Involvement of dopamine D 2 receptor mechanism in the REM sleep deprivation-induced increase in swimming activity in the forced swimming test

Abstract

Effects of monoamine synthesis inhibitors and dopamine antagonists on rapid eye movement sleep (REMs) deprivation treatment-induced increase in swimming activity were examined. Mice were deprived of REMs for 48 h by a small pedestal method. Swimming activity in REMs-deprived mice was significantly higher than those in group-housed or socially isolated animals used as the control. dl- α-Methyl- p-tyrosine methyl ester HCl (250 mg/kg, IP) decreased the swimming activity in REMs-deprived mice, whereas neither disulfiram (400 mg/kg, SC), a noradrenaline synthesis inhibitor, nor dl- p-chlorophenylalanine methyl ester HCl (300 mg/kg, IP) changed it. (+)-SCH23390 HCl (30 and 100 gmg/kg, IP), a selective dopamine D 1 antagonist, did not affect the activity in REMs-deprived mice. (±)-Sulpiride (12.5 and 25 mg/kg, IP), a selective dopamine D 2 antagonist, dose-dependently decreased swimming activity in REMs-deprived mice, while it did not significantly change the swimming activity in the control animals.

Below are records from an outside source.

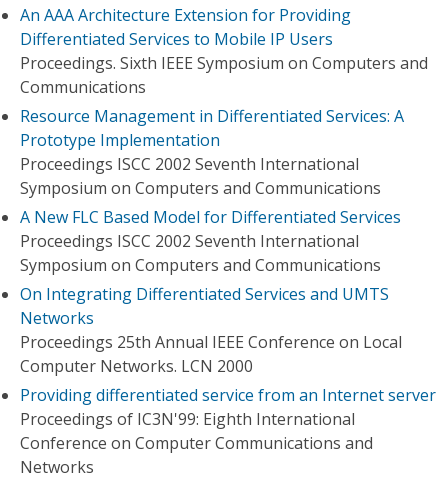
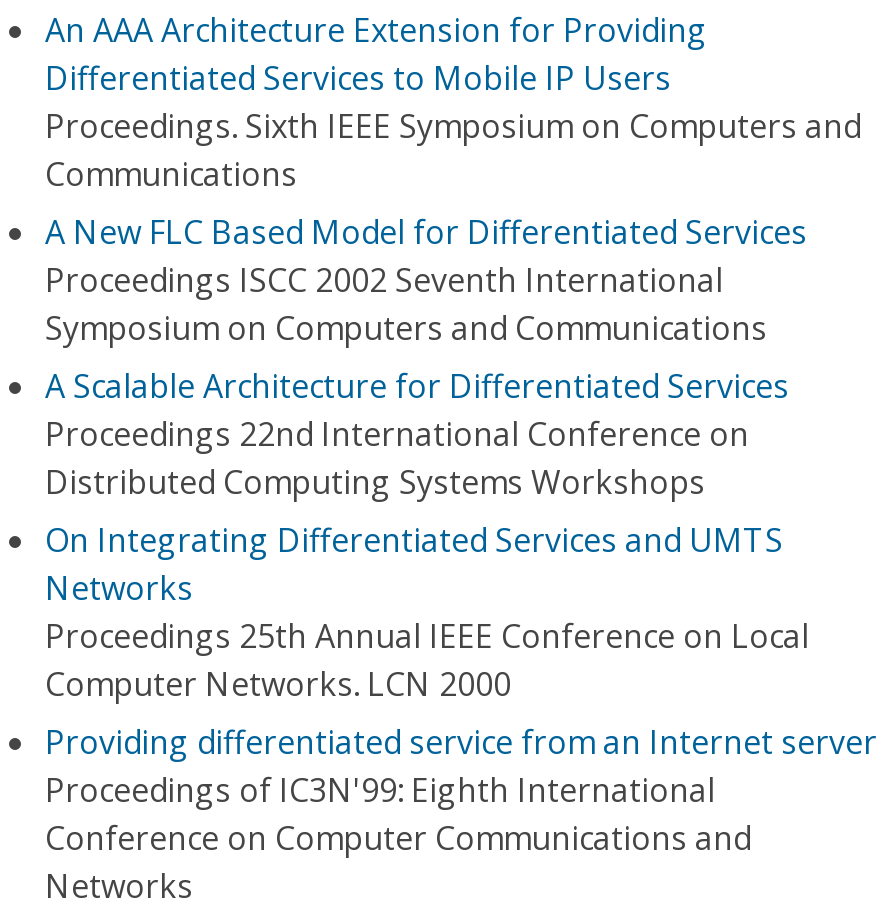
[20,105,404,199] Resource Management in Differentiated Services: A | Prototype Implementation | Proceedings ISCC 2002 Seventh International | Symposium on Computers and Communications -> none
moved [20,206,401,276] -> [45,210,807,350]: A New FLC Based Model for Differentiated Services | Proceedings ISCC 2002 Seventh International | Symposium on Computers and Communications
none -> [45,364,789,504] A Scalable Architecture for Differentiated Services | Proceedings 22nd International Conference on | Distributed Computing Systems Workshops

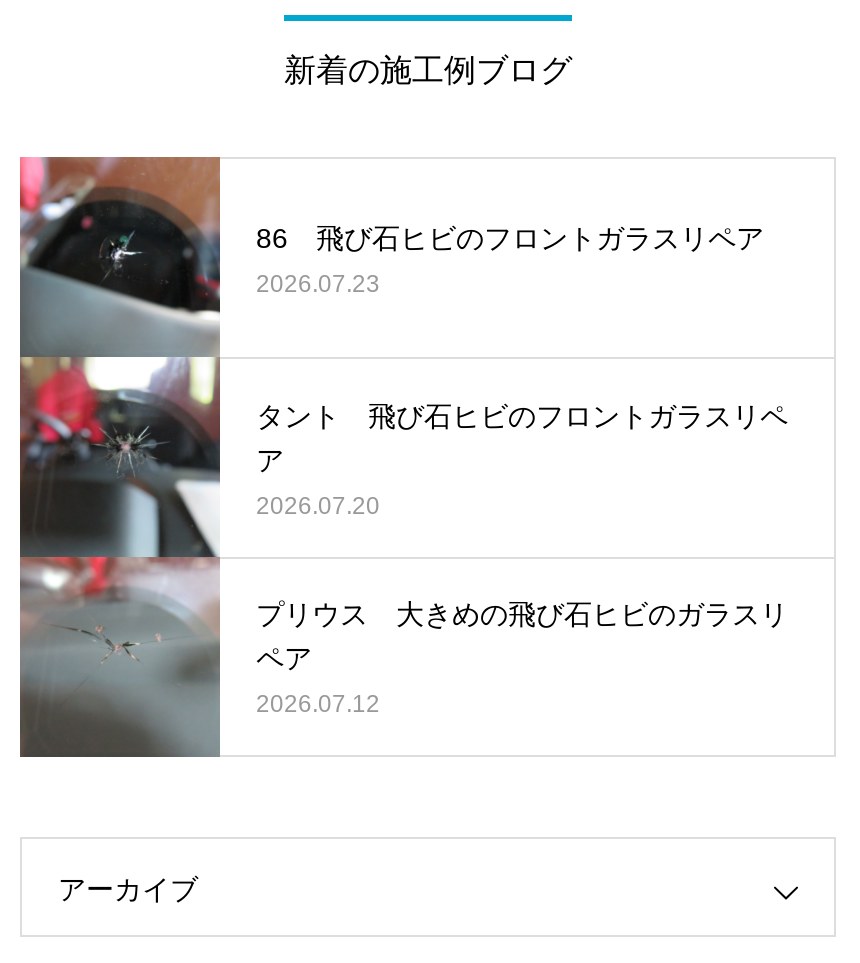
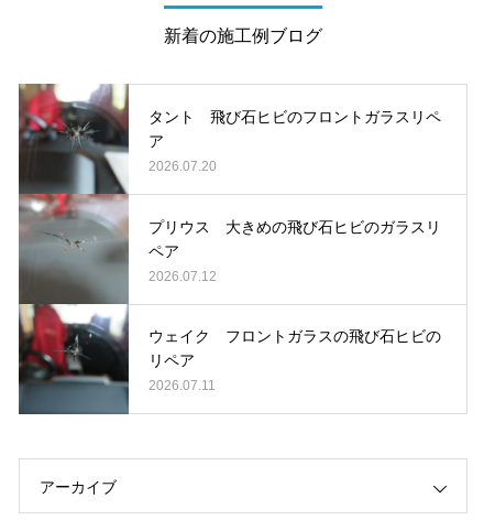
[18,155,764,359] [image] | 86 飛び石ヒビのフロントガラスリペア | 2026.07.23 -> none
moved [256,399,788,718] -> [148,107,441,283]: タント 飛び石ヒビのフロントガラスリペ | ア | 2026.07.20 | プリウス 大きめの飛び石ヒビのガラスリ | ペア | 2026.07.12
none -> [19,304,441,414] [image] | ウェイク フロントガラスの飛び石ヒビの | リペア | 2026.07.11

These results suggest that REMs deprivation treatment-induced increase in swimming activity is mainly due to the functional changes in the dopaminergic system rather than the noradrenergic or serotonergic system, and that dopamine D 2 but not D 1 receptor mechanism is involved in the increase in swimming activity in REMs-deprived animals.